FreeArt3D: Training-Free Articulated Object Generation using 3D Diffusion (2510.25765v1)

Published 29 Oct 2025 in cs.CV and cs.GR

Abstract: Articulated 3D objects are central to many applications in robotics, AR/VR, and animation. Recent approaches to modeling such objects either rely on optimization-based reconstruction pipelines that require dense-view supervision or on feed-forward generative models that produce coarse geometric approximations and often overlook surface texture. In contrast, open-world 3D generation of static objects has achieved remarkable success, especially with the advent of native 3D diffusion models such as Trellis. However, extending these methods to articulated objects by training native 3D diffusion models poses significant challenges. In this work, we present FreeArt3D, a training-free framework for articulated 3D object generation. Instead of training a new model on limited articulated data, FreeArt3D repurposes a pre-trained static 3D diffusion model (e.g., Trellis) as a powerful shape prior. It extends Score Distillation Sampling (SDS) into the 3D-to-4D domain by treating articulation as an additional generative dimension.

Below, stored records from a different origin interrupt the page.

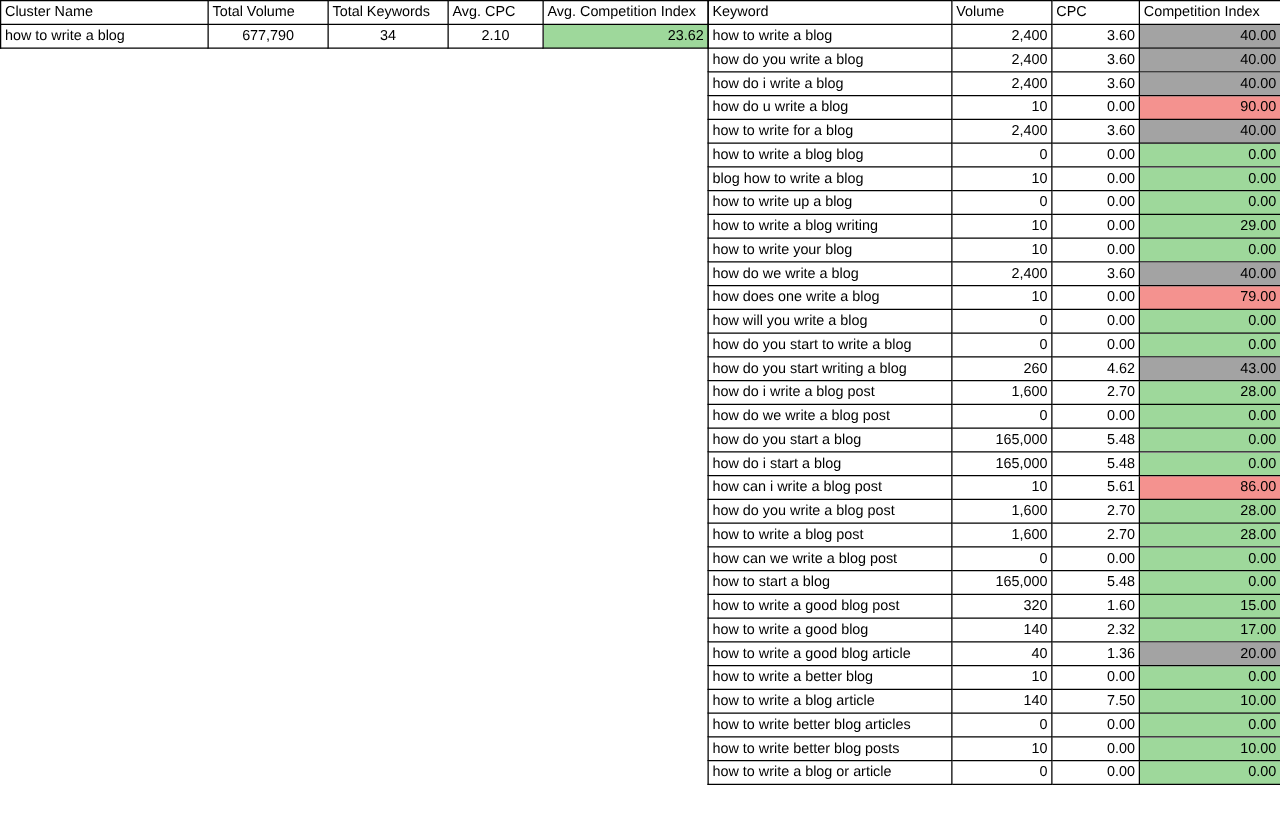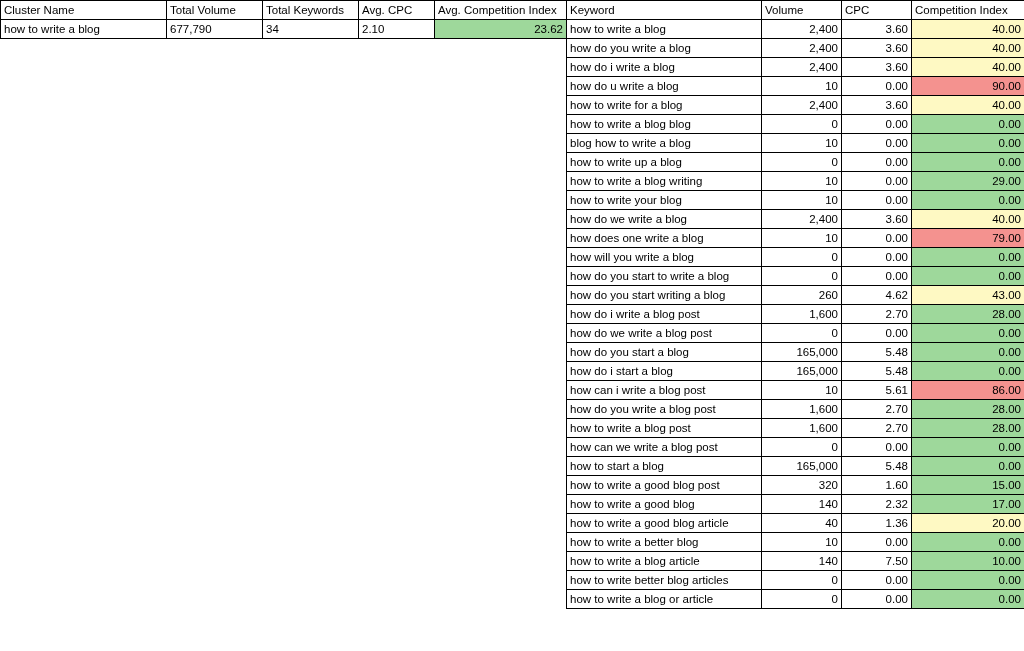"677,790" .white-block { text-align: left -> center }
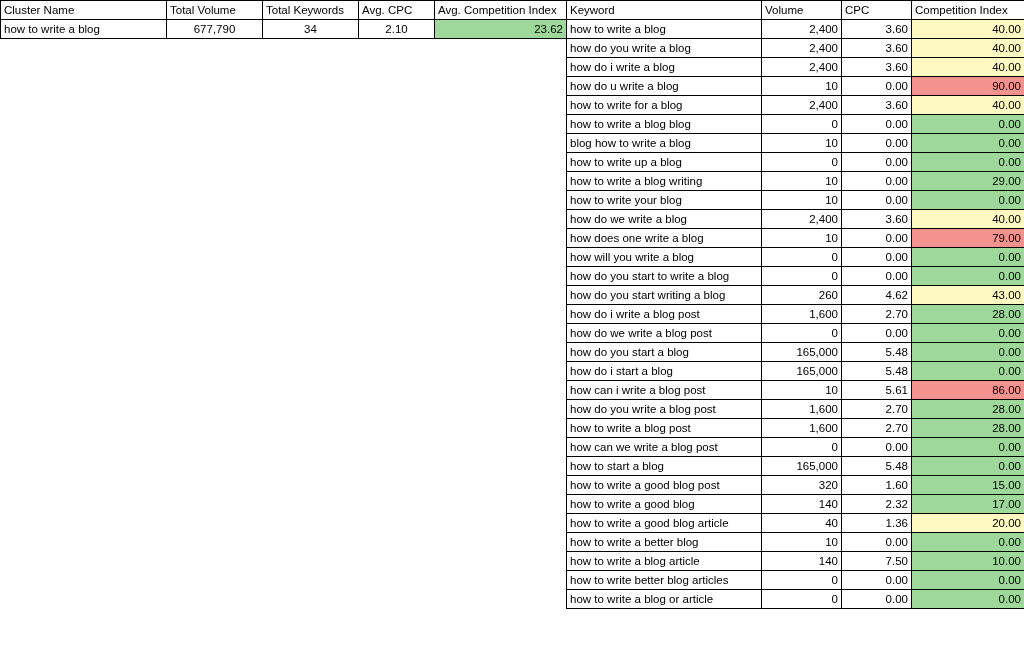"40.00" .ci-orange { background: #fef9c3 -> #a3a3a3 }
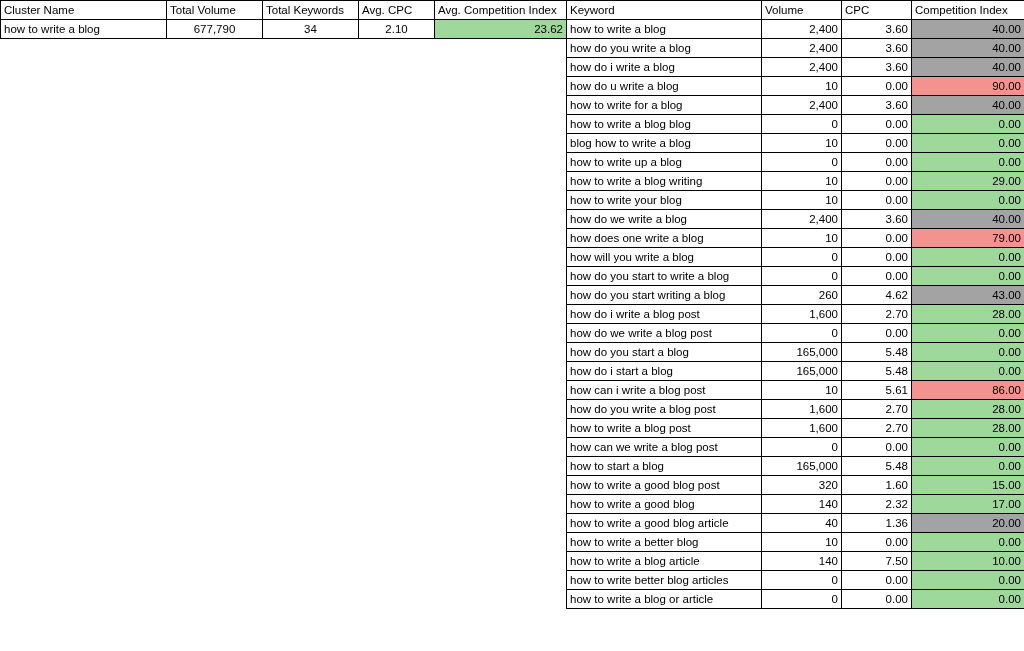"how to write better blog posts" tr { html: none -> <tr> <td>how to write better blog posts</td> <td>10</td> <td>0.00</td> <td>10.00</td> </tr> }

Given a few images captured in different articulation states, FreeArt3D jointly optimizes the object's geometry, texture, and articulation parameters without requiring task-specific training or access to large-scale articulated datasets. Our method generates high-fidelity geometry and textures, accurately predicts underlying kinematic structures, and generalizes well across diverse object categories. Despite following a per-instance optimization paradigm, FreeArt3D completes in minutes and significantly outperforms prior state-of-the-art approaches in both quality and versatility.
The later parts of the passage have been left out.